Supervisors allocate $250,000 of ARPA funds on Sasse Park, CARES; questions about how to spend money raised


    By Josh Troy
    Clarksdale Advocate

    At Wednesday’s meeting, the Coahoma County Board of Supervisors allocated $250,000 of American Rescue Plan Act funds to two local entities. Still, in the process, questions arose about different ways the money should be spent. The Supervisors unanimously voted to allocate $150,000 of ARPA funds to Aaron E. Henry Community Health Center to renovate Sasse Park. The other $100,000 of ARPA funds went toward Clarksdale Animal Rescue Effort & Shelter, but District 3 Supervisor Derrell Washington abstained, saying organizations that provide for humans should be a priority. The two projects add up to a total of $250,000.

    Coahoma County received a total of $4.2 million in ARPA funds. Toward the end of the meeting, after votes on how to allocate ARPA funds had been taken, District 1 Supervisor Paul Pearson made a motion to terminate the contract of Local Government Solutions and Strategies. The Board hired Andrew Smith of Local Government Solutions and Strategies for $212,000 to advise the County on how to spend ARPA funds. Pearson’s motion died for lack of a second, and Smith is still under contract.

    “I’ll be doing that every meeting,” said Pearson about making a motion to terminate the contract. CARES Board Member Rivers Humber appeared in front of the Supervisors on Wednesday. CARES had initially requested $150,000 of ARPA funds, and the Board previously agreed that each supervisor use $100,000 of ARPA funds for special projects. The initial plan was for each of the five Supervisors to allocate some of their special project funds to CARES.

    Instead, the Board agreed to give $100,000 of ARPA money, which was $50,000 below the initial request, to CARES. But the Board announced on Wednesday that the money would not come from the special project funds. “We did make something happen, and I hope you all understand what we’re dealing with,” said Board President and District 4 Supervisor Johnny Newson. Newson acknowledged that the Supervisors would be able to provide $100,000 of funding to CARES regularly.

    “We want to help you as much as we can,” he said. “Because the money that we have is very limited.” Humber and CARES Executive Director Paige Daugherty expressed appreciation. “I do want to thank you all,” Humber said. “We’ve been working on this together for a while. I know every one of you wants to help the shelter, and this will definitely help us.”

    Daughtery talked about the importance of the donation. “Thank you guys so much,” she said. “We really do want to stay open. I feel like it’s such a grind, and we’re stretched thin. We’re doing this because we really believe the community needs it. If it doesn’t work, I want to be honest to God in front of everybody that we did everything we could do to stay open. This is really going to help us. We’ve got some decisions to make on what we’re going to do with it, but we appreciate it so much.”

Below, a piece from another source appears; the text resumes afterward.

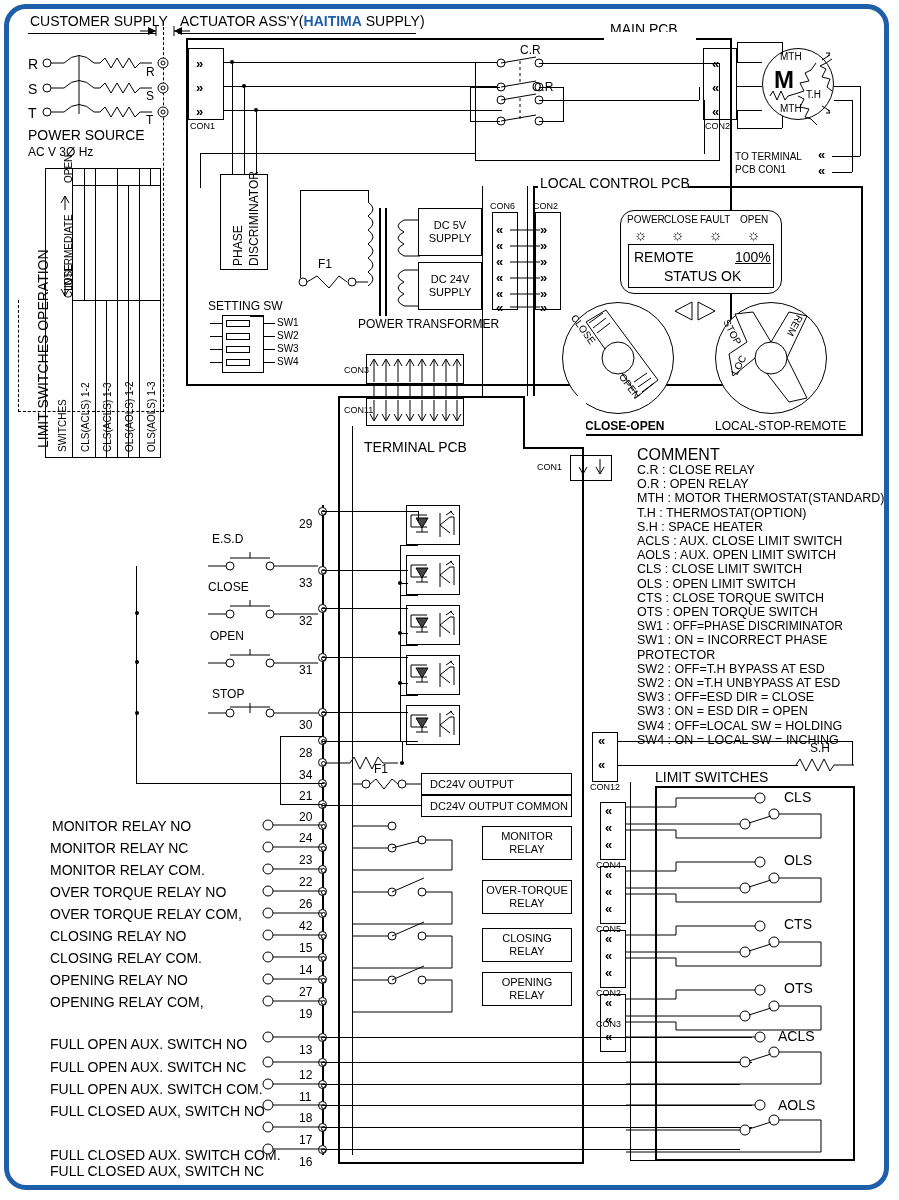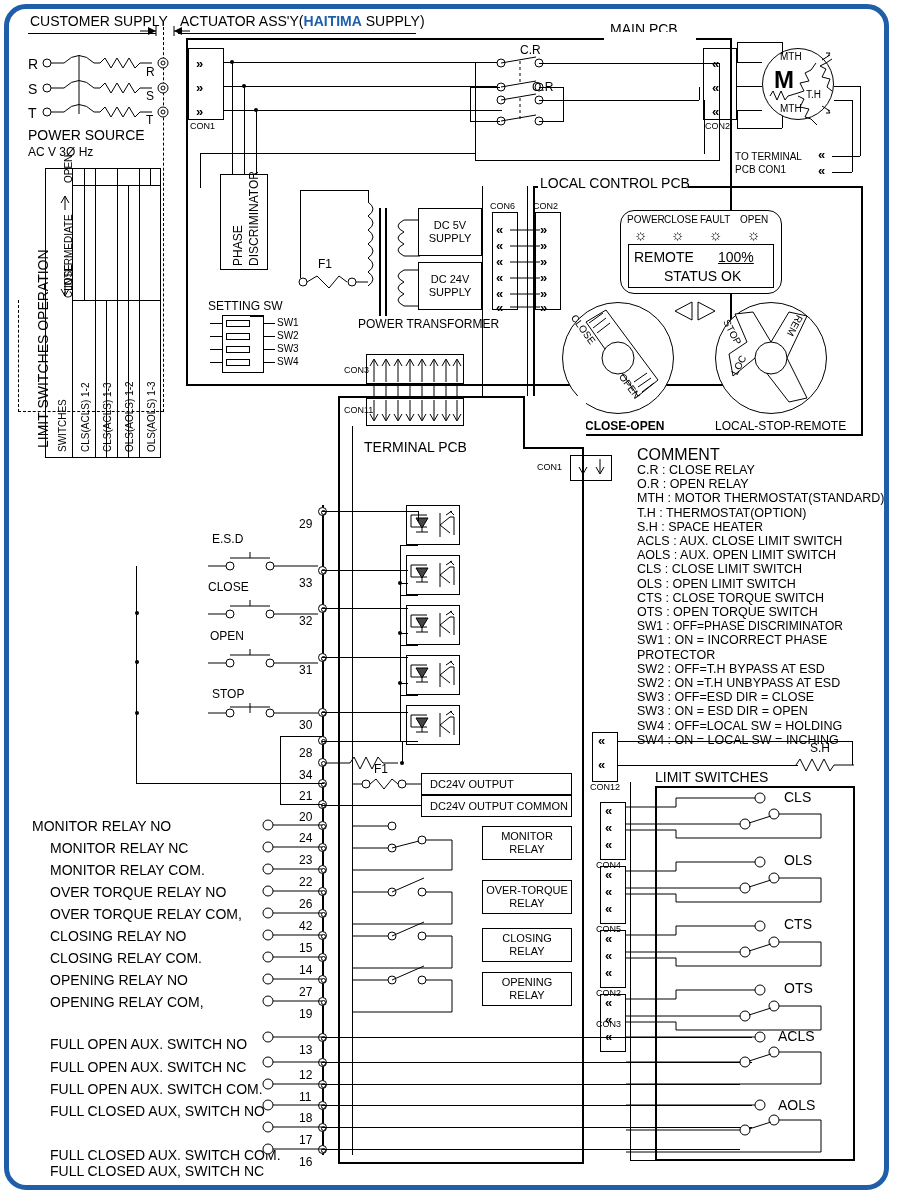"100%" div.t { left: 718px -> 735px }
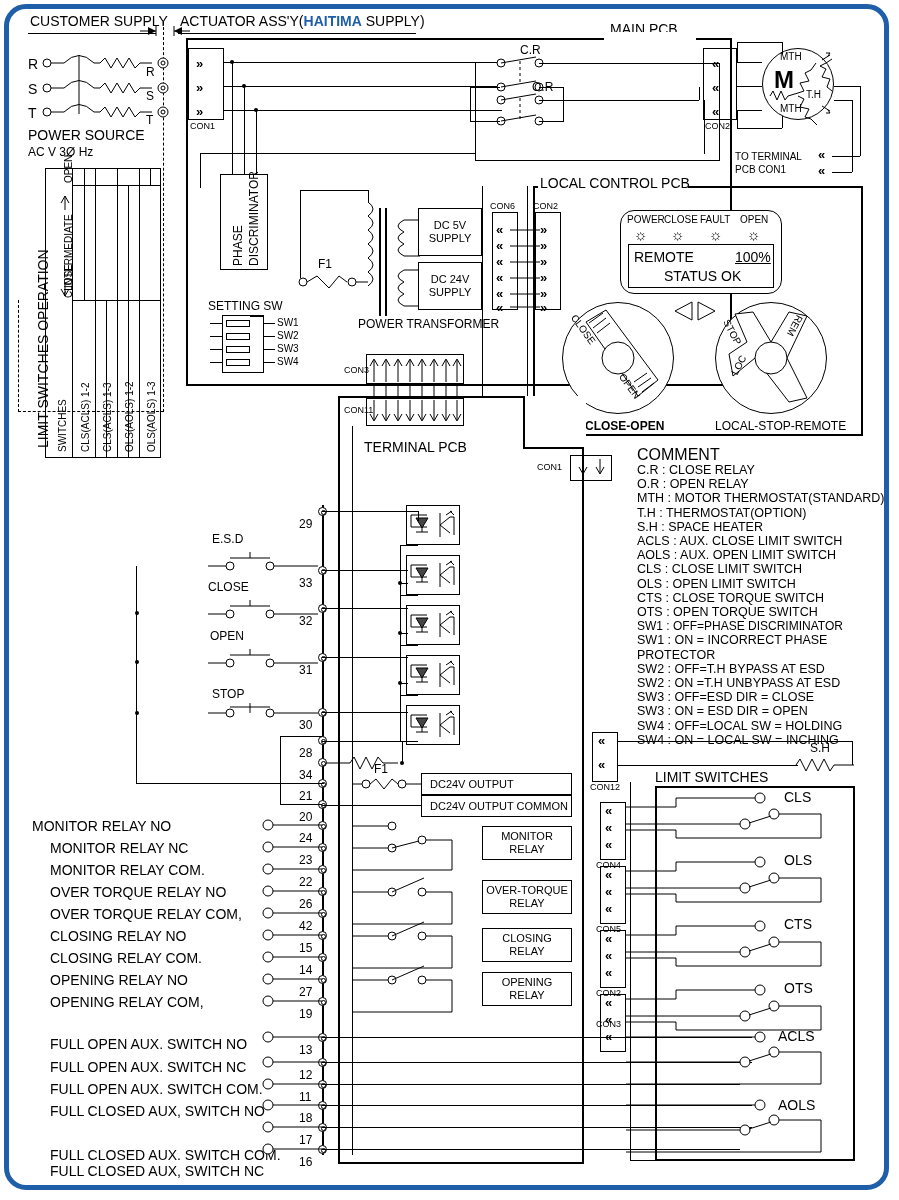"MONITOR RELAY NO" div.t { left: 32px -> 52px }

    After the Supervisors agreed to provide ARPA funds for Sasse Park and CARES, a representative from another organization appeared before the Board requesting money. Care Station President Charlie Estess said operating costs $10,000 a month, and he heard ARPA funds were still available. The Care Station, officially named Clarksdale Coahoma Ministries Incorporated, provides meals to the needy. Estess estimated the Care Station gives 4,500 plates of food each month to members of the community.

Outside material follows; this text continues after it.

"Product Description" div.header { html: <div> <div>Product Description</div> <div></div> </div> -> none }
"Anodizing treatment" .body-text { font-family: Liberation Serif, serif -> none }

    “As you all know, the cost of doing business is increasing by the day,” he said, “Unfortunately, the number of people that donate to the Care Station has reduced in size. “We just wanted to make a plea from the Care Station. I don’t have anything written at this time, so we can make a written report and be more specific about what we need to use the money for. But we’ve always got maintenance type problems. We’ve got a 20-year van with about 200,000 miles on it that could be on its last leg. We constantly need to do things that we just put off.”

    Newson appreciated the efforts of all the Care Station volunteers. “We know what you do, Mr. Estess,” he said. “We appreciate everything you do.” Pearson had a personal story about the Care Station. “I have a good friend of mine whose mother passed away several years ago,” he said. “It was the only good meal she had of the day.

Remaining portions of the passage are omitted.